NorthAndSouthern · 01/07/2021 23:23

I’m a woman in my early 40s in a relationship with a man but have developed a huge crush on a woman who is around 10 years older. I thought it was a girl crush at first but now I’m not sure as I just cannot stop thinking about her.

I admire a lot of her qualities but I now think about her constantly and fantasise about kissing her.

Anyone else been in this situation? How did you get over it? Did you get over it? Did you say anything to the woman?

OP posts:
NorthAndSouthern · 07/07/2021 16:55

@Dozer

Unfair to your partner, obviously!

Plain old cheating / threatening to end a relationship unless cheating is tolerated.

Where did I say I was threatening to end it?
OP posts:
NorthAndSouthern · 07/07/2021 16:56

@Hawkins001

All the best op
Thank you
OP posts:
1Wanda1 · 11/07/2021 15:31

Sorry I didn't see your question till now @NorthAndSouthern. My former colleague/now wife was out as a lesbian at the time. I really really liked her as a person but was also very intrigued by her sexuality. I didn't feel like I fancied her (nor consciously anyway) but I wanted to be around her all the time and wanted to impress her. A crush. We kissed one star-crossed night on a boozy night out with friends/colleagues and after that I couldn't stop thinking about her and had to be with her.

We moved in together 6 months later and got married 2 years after that. She's amazing.

Yonkerslopez · 12/07/2021 17:11

OP i'm sorry you've received a few post responses here dismissing the possibility of bisexual feelings. Some of these replies sound like straight women who refuse to acknowledge that women can have genuine romantic and sexual feelings of attraction towards another woman, and why downplaying lesbianism/bisexuality is so dangerous and society doesn't recognise wlw relationships as much as heteronormative ideals.

To suggest you are drawn to the lady because you view her as a mother figure is insulting since you clearly view her in a romantic light, and your feelings are valid.

Your being in a relationship with a man currently, and her being partnered is obviously problematic (but you have already stressed that he is aware of your feelings). No judgement here in that case, who are we to criticise the workings of your relationship.

I think the most important thing is to be honest with yourself and trust your own instincts in your clear attraction to another woman. Yes it may just be the one, but it doesn't make it any less valid. Clearly it is more than platonic admiration since you have thought about being intimate and even having sex with her!

I don't have much to advise in terms of pursuing things, work crushes are always risky and it's not advisable to cross these boundaries where you work....

I don't think anybody should be trying to define your sexuality on here, since it's a very personal and individual thing.

It may well be that you are bi-curious, and you may wish to explore this further (with a single lady/ideally if you're single/with partner's acceptance) with a single lady. Life is too short to be unhappy and wonder 'what if'!
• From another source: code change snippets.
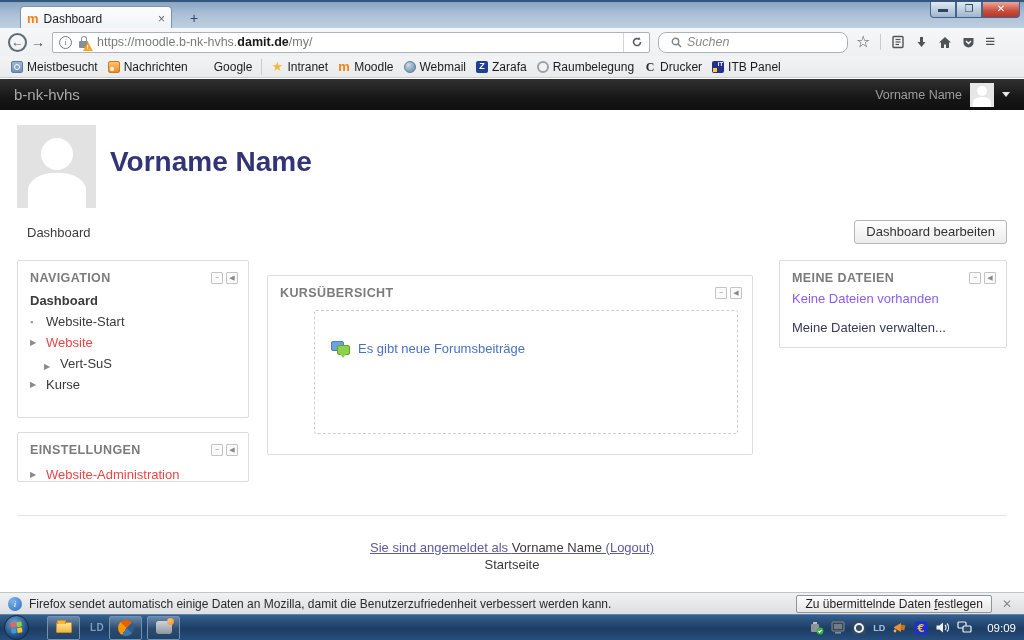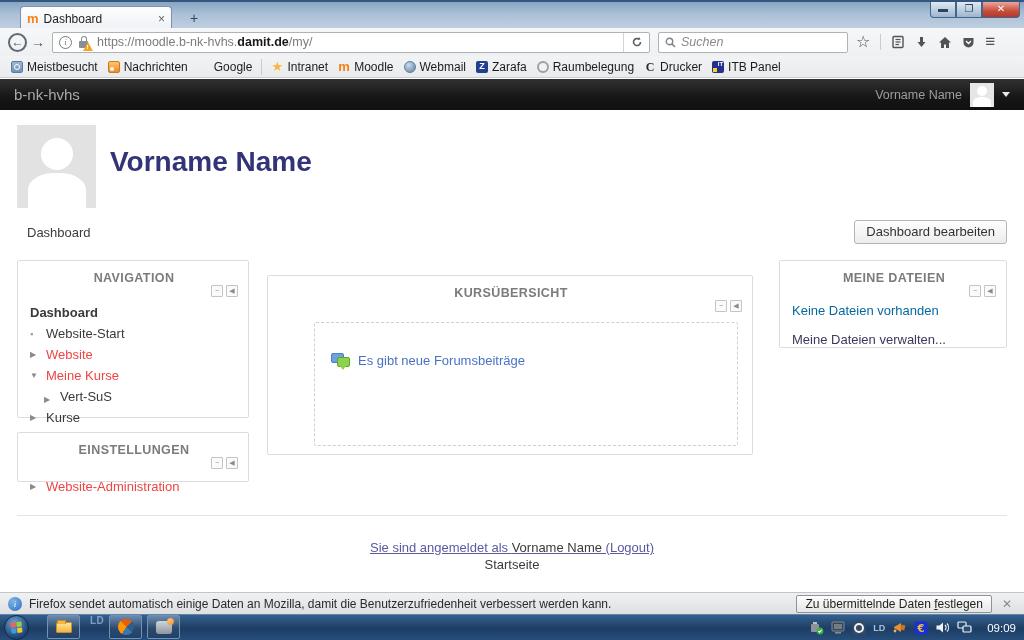--- a/index.html
+++ b/index.html
@@ -48,7 +48,7 @@
   .reloadbox { width:26px; height:100%; border-left:1px solid #d4d4d4; display:flex;
     align-items:center; justify-content:center; }
   .searchbar { margin-left:8px; width:190px; height:21px; background:#fff; border:1px solid #aeb3b8;
-    border-radius:2px; display:flex; align-items:center; padding:0 6px; gap:5px; }
+    border-radius:8px; display:flex; align-items:center; padding:0 12px; gap:5px; }
   .searchtext { color:#8a8a8a; font-style:italic; font-size:12.5px; }
   .tb-icons { display:flex; align-items:center; margin-left:8px; gap:10px; }
   .tb-ic { color:#4f5459; font-size:16px; line-height:1; }

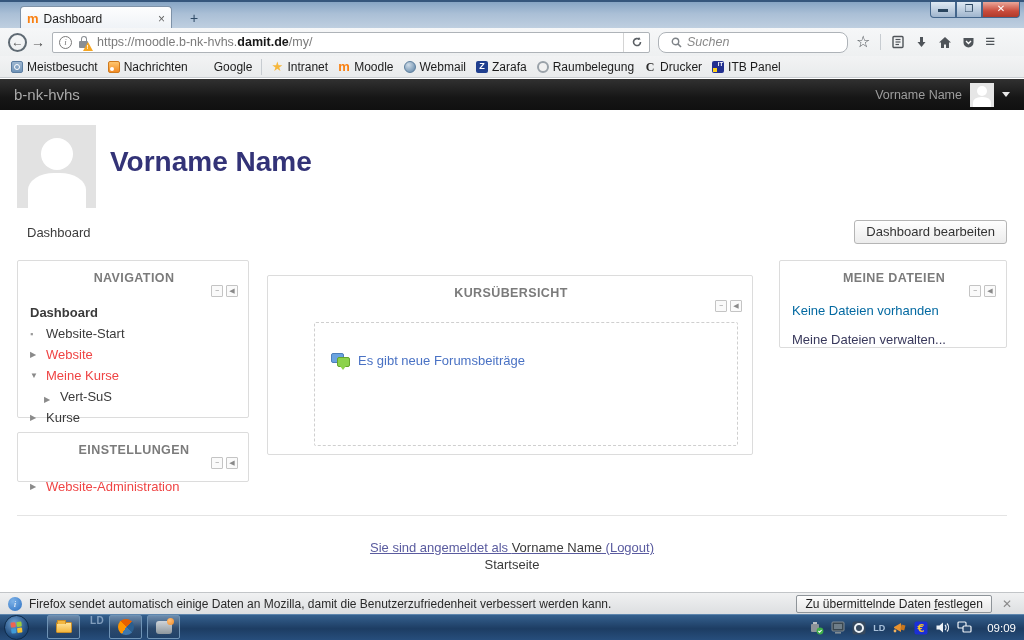--- a/index.html
+++ b/index.html
@@ -105,7 +105,7 @@
     font-size:13px; color:#333; line-height:22px; }
 
   .block { position:absolute; background:#fff; border:1px solid #dcdcdc; border-radius:2px; }
-  .blockhead { display:flex; align-items:center; padding:10px 10px 4px 12px;flex-direction:column; }
+  .blockhead { display:flex; align-items:center; padding:10px 10px 4px 12px; }
   .blocktitle { font-size:12.5px; font-weight:bold; color:#7b7b7b; letter-spacing:.4px; }
   .blockctl { margin-left:auto; display:flex; gap:3px; }
   .ctl { width:12px; height:12px; border:1px solid #c4c4c4; background:#fafafa; color:#8a8a8a;

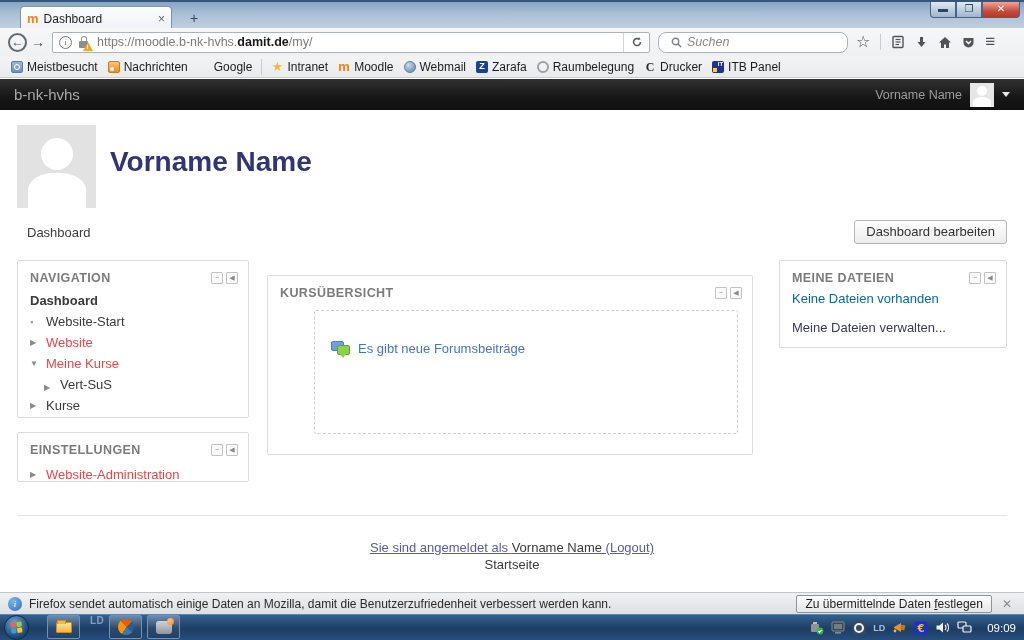--- a/index.html
+++ b/index.html
@@ -144,7 +144,7 @@
 
   .filesblock { left:779px; top:150px; width:228px; height:88px; }
   .filesbody { padding:2px 12px; font-size:13px; }
-  .filesbody .empty { color:#0369a1; margin-bottom:14px; }
+  .filesbody .empty { color:#8b5cf6; margin-bottom:14px; }
   .filesbody .manage { color:#39395c; }
 
   .footerhr { position:absolute; left:17px; top:405px; width:990px; height:1px; background:#e4e4e4; }

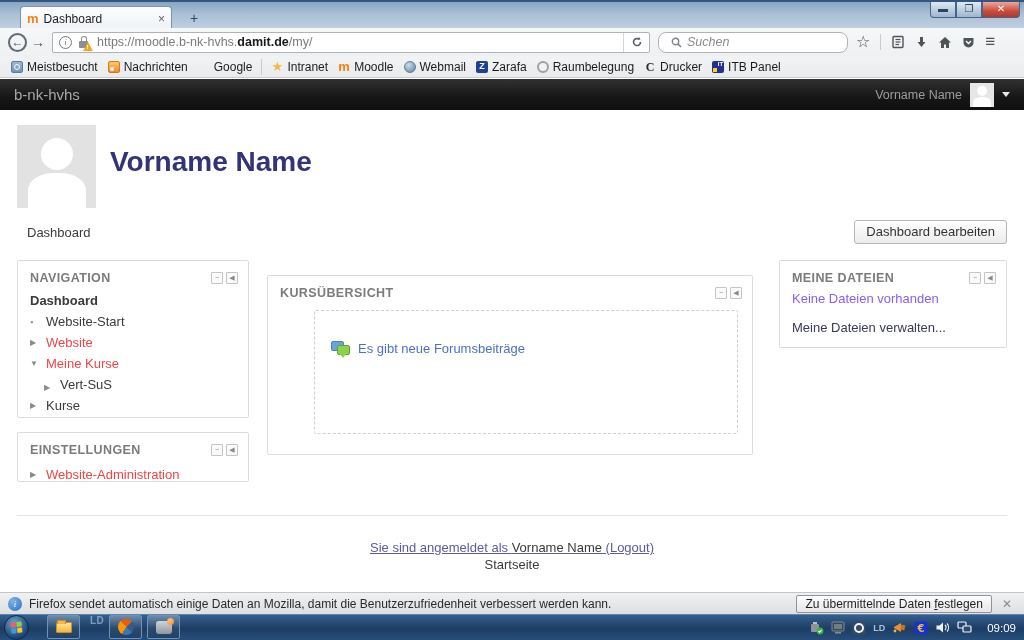--- a/index.html
+++ b/index.html
@@ -358,10 +358,6 @@
             <span class="bullet tr"></span>
             <span class="lnk-ind">Website</span>
           </div>
-        <div class="trow">
-            <span class="bullet td"></span>
-            <span class="lnk-ind">Meine Kurse</span>
-          </div>
         <div class="trow ind">
             <span class="bullet tr"></span>
             <span class="lnk-dark">Vert-SuS</span>

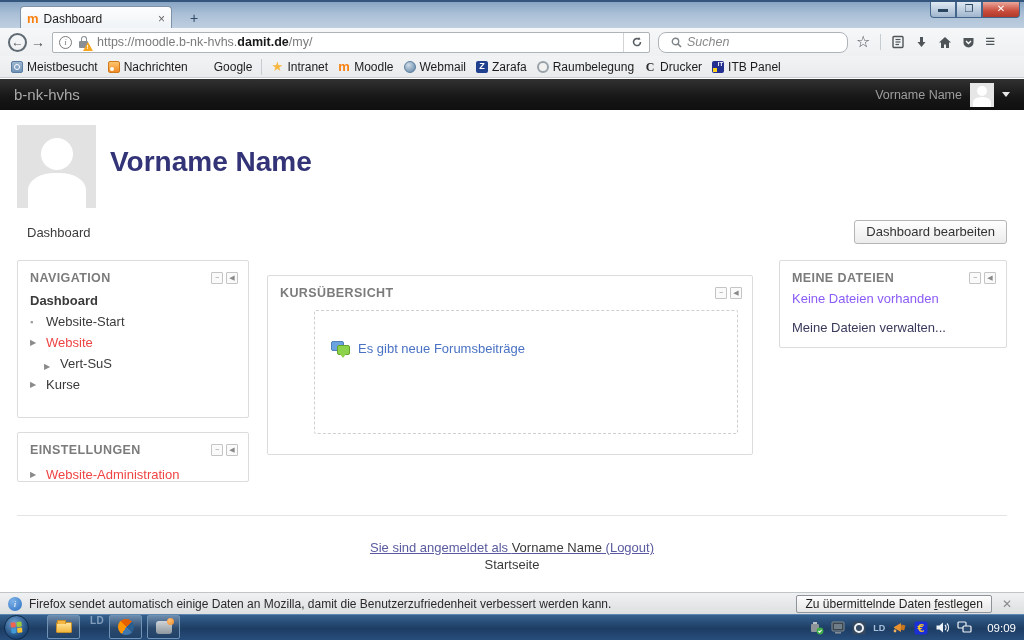--- a/index.html
+++ b/index.html
@@ -168,7 +168,7 @@
   
   .taskbar { position:absolute; top:614px; left:0; width:1024px; height:26px;
     background:linear-gradient(#3a6795,#24497400 0), linear-gradient(#35608e,#1d3d63 55%,#274e7c);
-    border-top:1px solid #5d85ad; display:flex; }
+    border-top:1px solid #5d85ad; display:flex; align-items:center; }
   .orb { position:relative; width:25px; height:25px; margin-left:4px; border-radius:50%;
     background:radial-gradient(circle at 40% 30%,#6fa0d0,#1f4b7d 65%,#123052); border:1px solid #0e2a49;
     flex:none; }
StarlightLady · 13/07/2021 06:22

@1Wanda1 - This is one of the best responses l have seen on MN. 🌈

NorthAndSouthern · 13/07/2021 20:18

@1Wanda1

Sorry I didn't see your question till now *@NorthAndSouthern*. My former colleague/now wife was out as a lesbian at the time. I really really liked her as a person but was also very intrigued by her sexuality. I didn't feel like I fancied her (nor consciously anyway) but I wanted to be around her all the time and wanted to impress her. A crush. We kissed one star-crossed night on a boozy night out with friends/colleagues and after that I couldn't stop thinking about her and had to be with her.

We moved in together 6 months later and got married 2 years after that. She's amazing.

This is lovely.

I feel the same in that I want to be around her (but can’t as we are all wfh) and want to impress her.

OP posts:
LuxuryYacht · 26/07/2021 22:02

I had to chuckle at this last bit:

“I don't think anybody should be trying to define your sexuality on here, since it's a very personal and individual thing.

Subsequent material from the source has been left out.